Dataset excerpts |

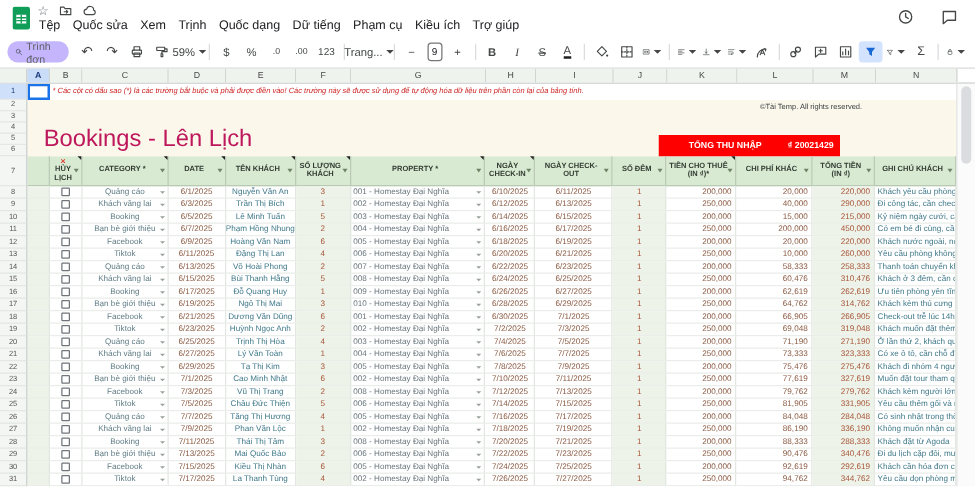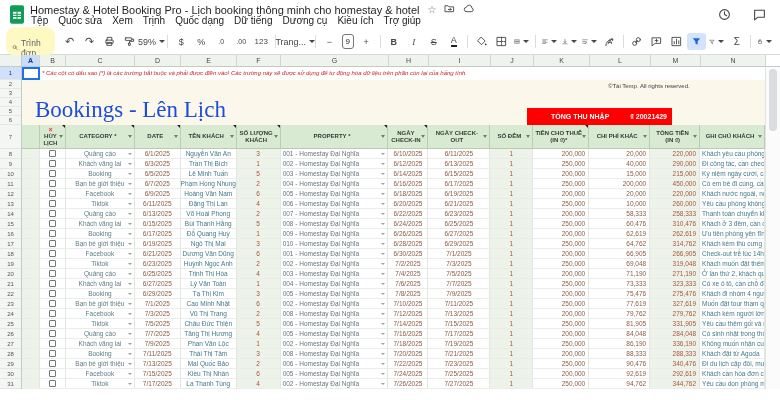"Homestay & Hotel Booking Pro" span.doc-title { html: <span>Homestay &amp; Hotel Booking Pro - Lịch booking thông minh cho homestay &amp; hotel</span> -> none }
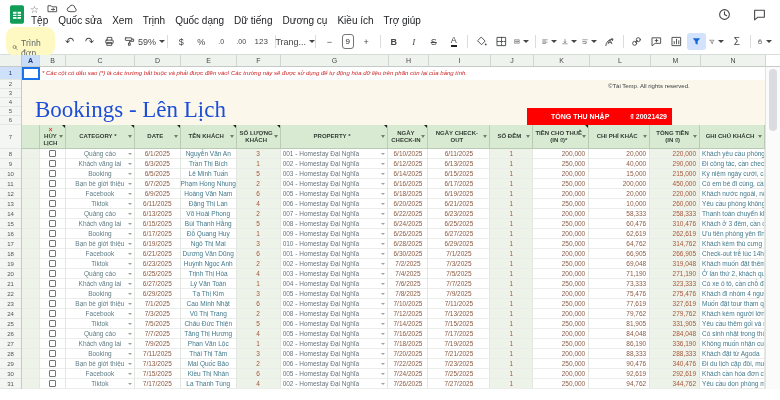"Dương cụ" span.menu-item { text: Dương -> Phạm }
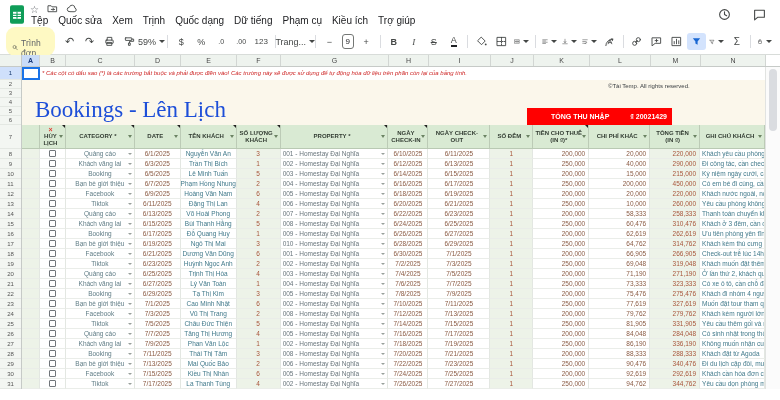"Trình đơn" .search-pill { background: #fef9c3 -> #c4b5fd; padding: 12px 9px 0 6px -> 0 9px 0 6px }
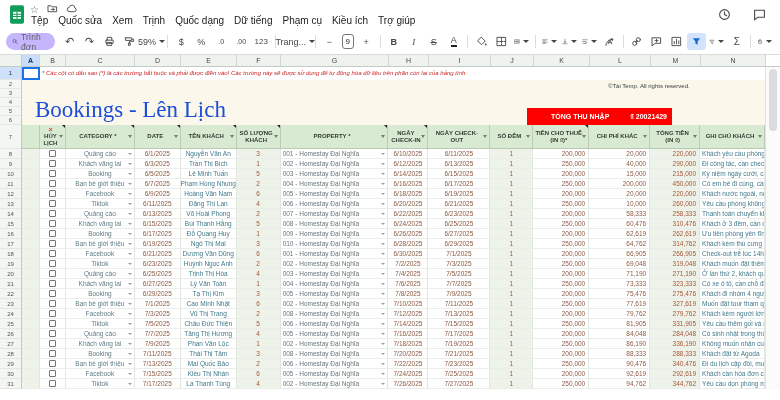"Bookings - Lên Lịch" .band-title { color: #1d4ed8 -> #be185d; font-family: Liberation Serif, serif -> Liberation Sans, sans-serif; font-size: 23px -> 19px }
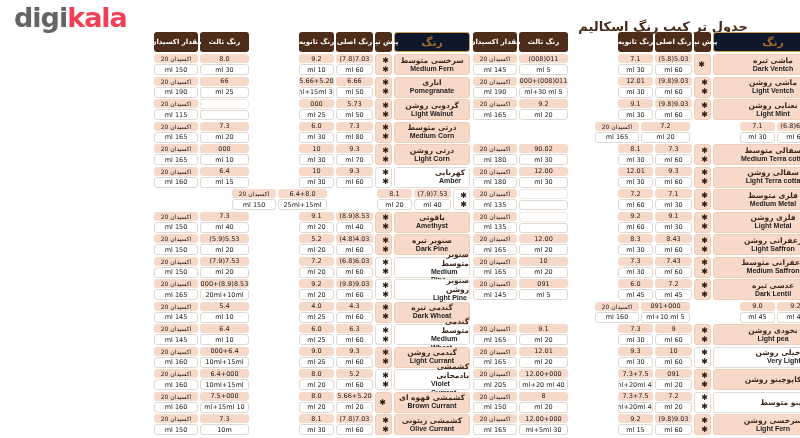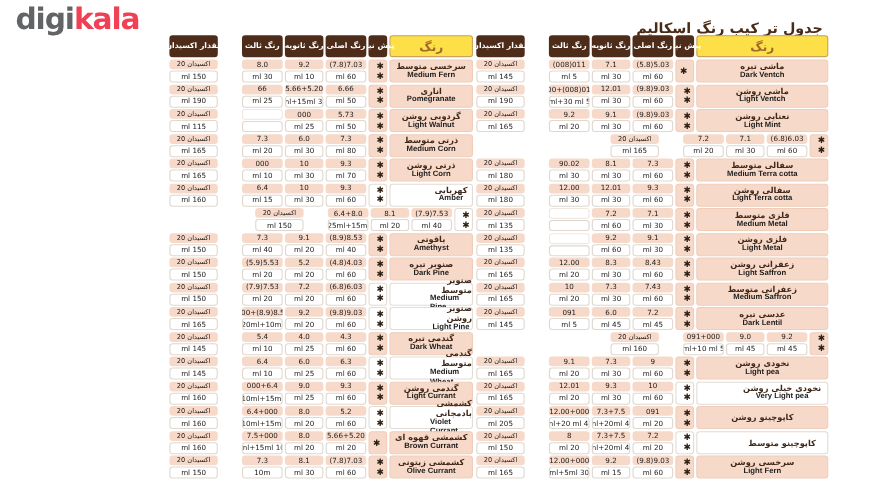"رنگ ثالث" .c-third { margin-left: 20px -> none; width: 37px -> 49px }
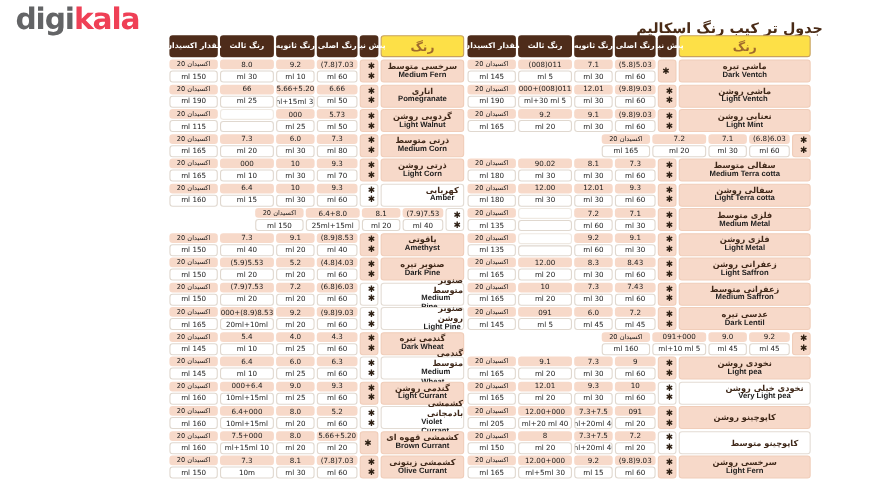"رنگ ثانویه" .c-second { margin-left: none -> 48px }
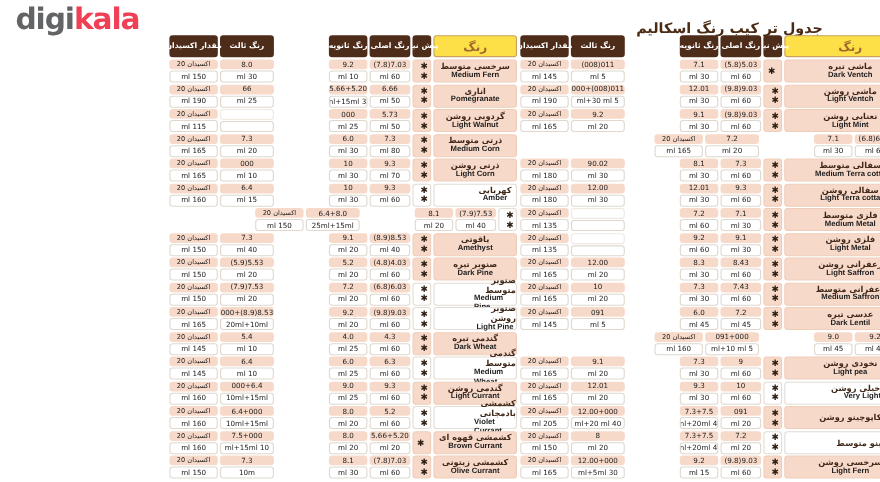"رنگ" .hdr-name { background: #fde047 -> #0f172a }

Exercise goal | No pictures belong in the output. It should reproduce exactly the lines from the one containing "margin-left: 20px ->" through the end of the data, both ends included.

Answer to the problem |
"رنگ ثالث" .c-third { margin-left: 20px -> none; width: 37px -> 49px }
"رنگ ثانویه" .c-second { margin-left: none -> 48px }
"رنگ" .hdr-name { background: #fde047 -> #0f172a }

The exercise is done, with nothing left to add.